Caution -- Bureaucrats at Work

Generally speaking, I try to keep this blog ensconced in a nice protective layer of technobabble. I try to avoid politics here. Lots of people out there can give a much more in-depth treatment of political issues, like Professor Singham. I'm happier with the technobabble, and less likely to offend people (most of the time, anyway).

However.

I just got through reading a story at Yahoo! News about national security as a function of U.S. passports. I was struck halfway through by this paragraph:

While lawmakers do applaud the efforts to improve passport and diplomatic security so far, there is also agreement that significantly more needs to be done. "Protecting the integrity of the US passport is essential to protecting our citizens from those who would do harm to our nation," says Sen. Susan Collins (R) of Maine, chairman of the Homeland Security and Governmental Affairs Committee.

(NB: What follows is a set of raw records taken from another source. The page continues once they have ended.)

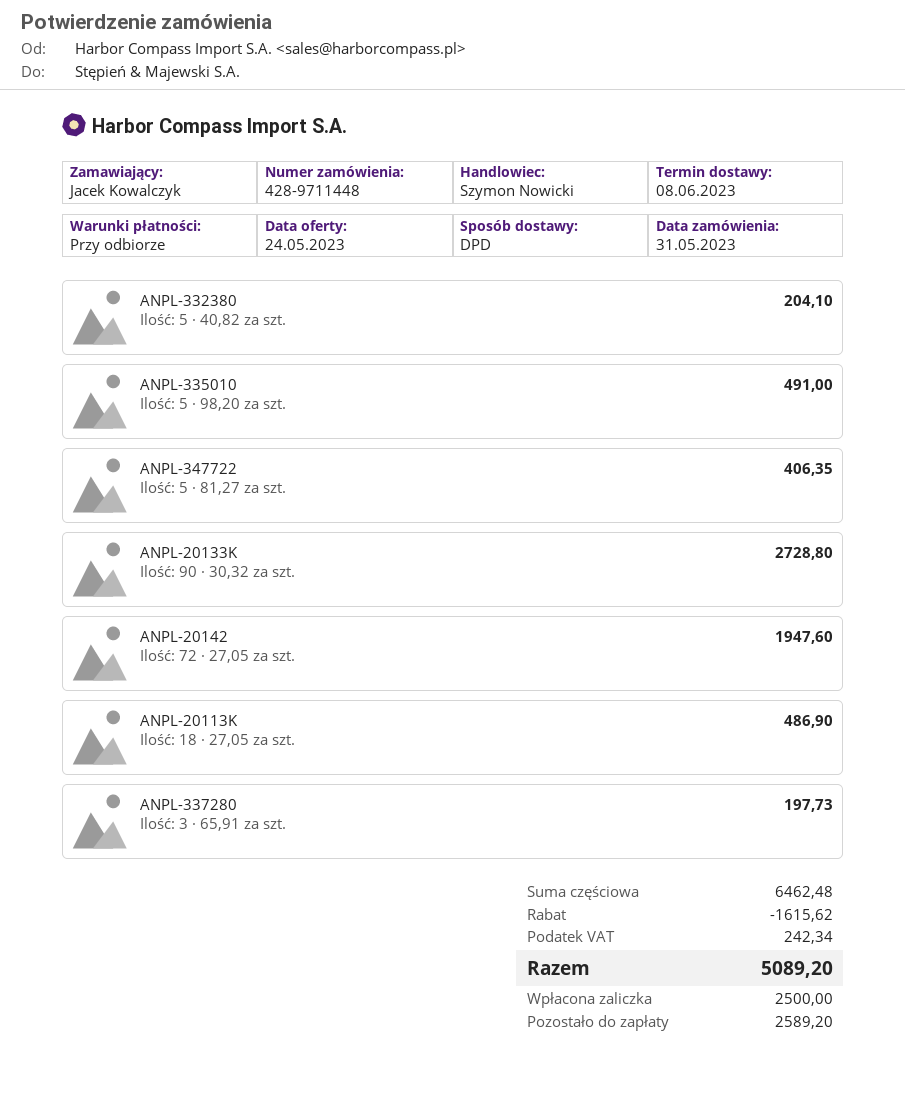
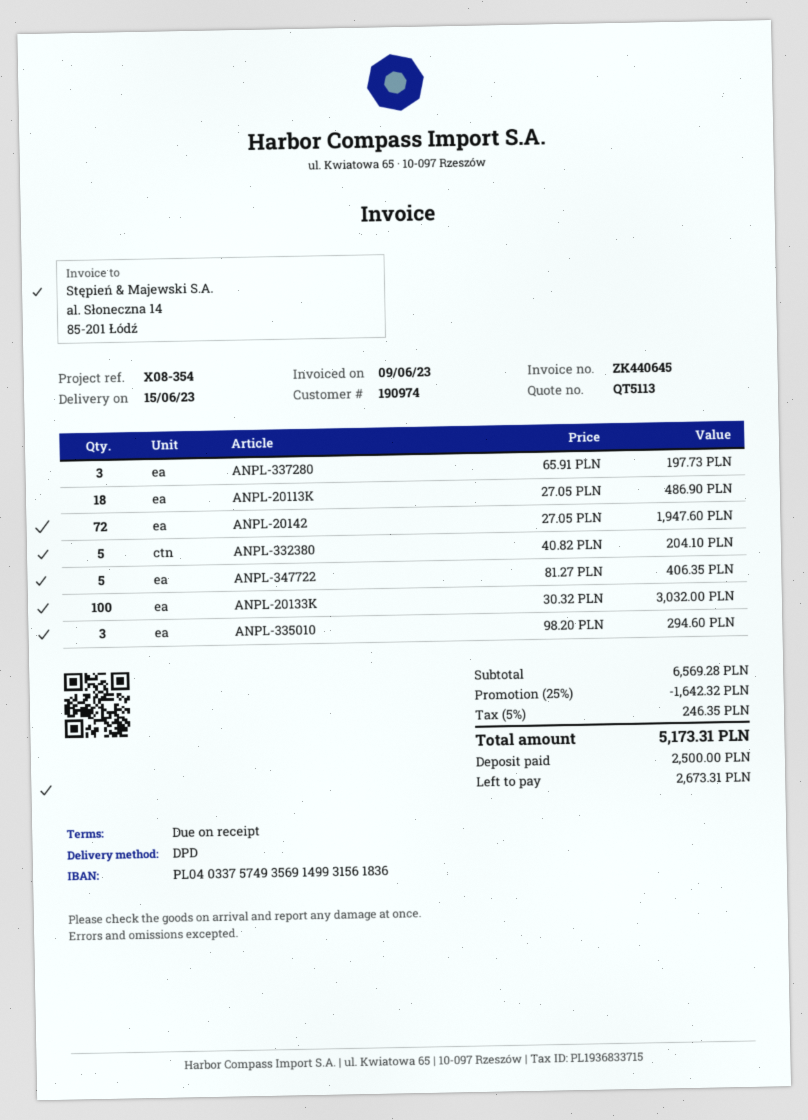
delivery date: 2023-06-08 -> 2023-06-15
ANPL-335010: 5 x 98.20 = 491.00 -> 3 x 98.20 = 294.60
ANPL-20133K: 90 x 30.32 = 2728.80 -> 100 x 30.32 = 3032.00
subtotal: 6462.48 -> 6569.28
discount: 1615.62 -> 1642.32
tax: 242.34 -> 246.35
total: 5089.20 -> 5173.31
balance: 2589.20 -> 2673.31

How are we going to stop terrorists? That's right: Senator Collins is going to deny them U.S. passports. Take THAT, you fiends!

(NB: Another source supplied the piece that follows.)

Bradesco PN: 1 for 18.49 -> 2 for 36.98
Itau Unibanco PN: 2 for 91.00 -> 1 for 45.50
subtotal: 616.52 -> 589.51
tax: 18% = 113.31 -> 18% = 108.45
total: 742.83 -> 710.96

I'm going to make a temporary hole through the ozone-like Technobabble Layer here for a minute and remark that this is exactly the sort of loony big-government thinking that Republicans at the federal level have been espousing for quite a while now, and I'm still waiting for someone to call them on it. I like the rhetoric: "[insert federal project here] is vital to protecting our good, honest citizens from those nasty so and sos who would come right over here and DO THEM HARM." Don't worry, good, honest citizens, the federal government is watching over you! Like Superman!

In the past, many have held the popular, widespread, and, in my opinion, accurate view that the government of this country is a seething mass of incompetent, slow-moving bureaucracy. Why are we suddenly possessed of the idea that the same federal government can protect us from a kindergarten class armed with water pistols, much less terrorists? Why do we get serious news reports about how much safer Sen. Collins claims we'll be if we just fix those darn passports? Do we honestly think that the federal government is even capable of "protecting the integrity of the US passport," or that it would make any difference to a determined enemy if the government were?

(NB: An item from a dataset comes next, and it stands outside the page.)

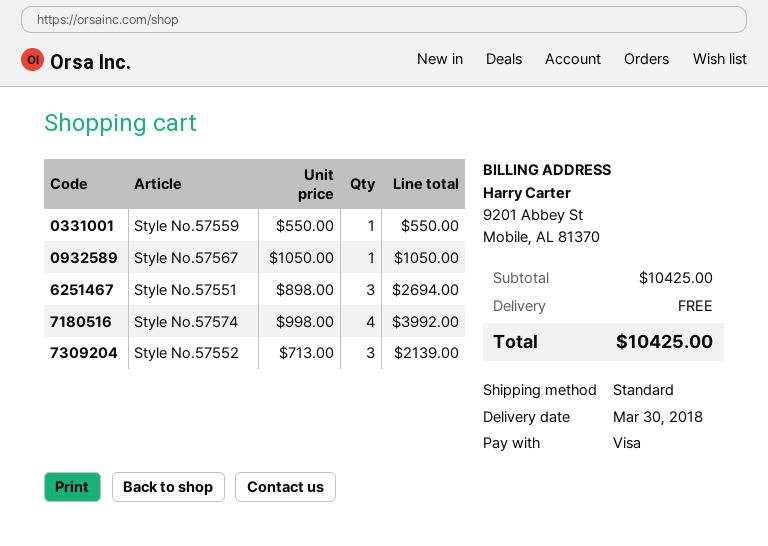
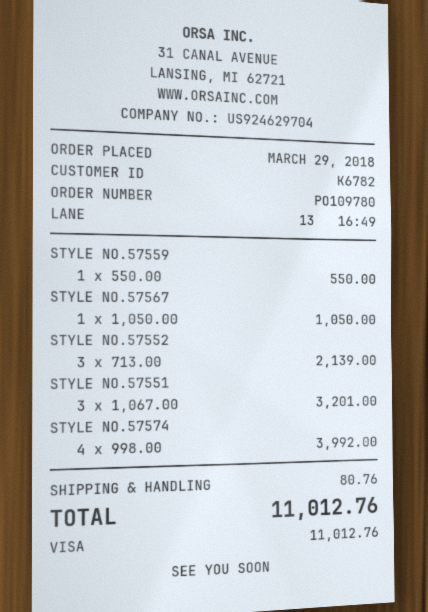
Style No.57551: 3 x 898.00 = 2694.00 -> 3 x 1067.00 = 3201.00
shipping: 0.00 -> 80.76
total: 10425.00 -> 11012.76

Does the good senator know someone who just happens to be up to the job of fixing the State Department's electronic communications with FBI databases, or creating ProxPassports, or whatever remedy she has cooked up to make sure no terrorists get their hands on passports? Or does she just want to hop on the bandwagon of political leaders who have made vaguely reassuring yet totally useless changes to our security procedures, like the revamping of airport security?

These were questions people knew to ask about the local government in the small town where I grew up. Why doesn't anyone think to ask them about the people running the country?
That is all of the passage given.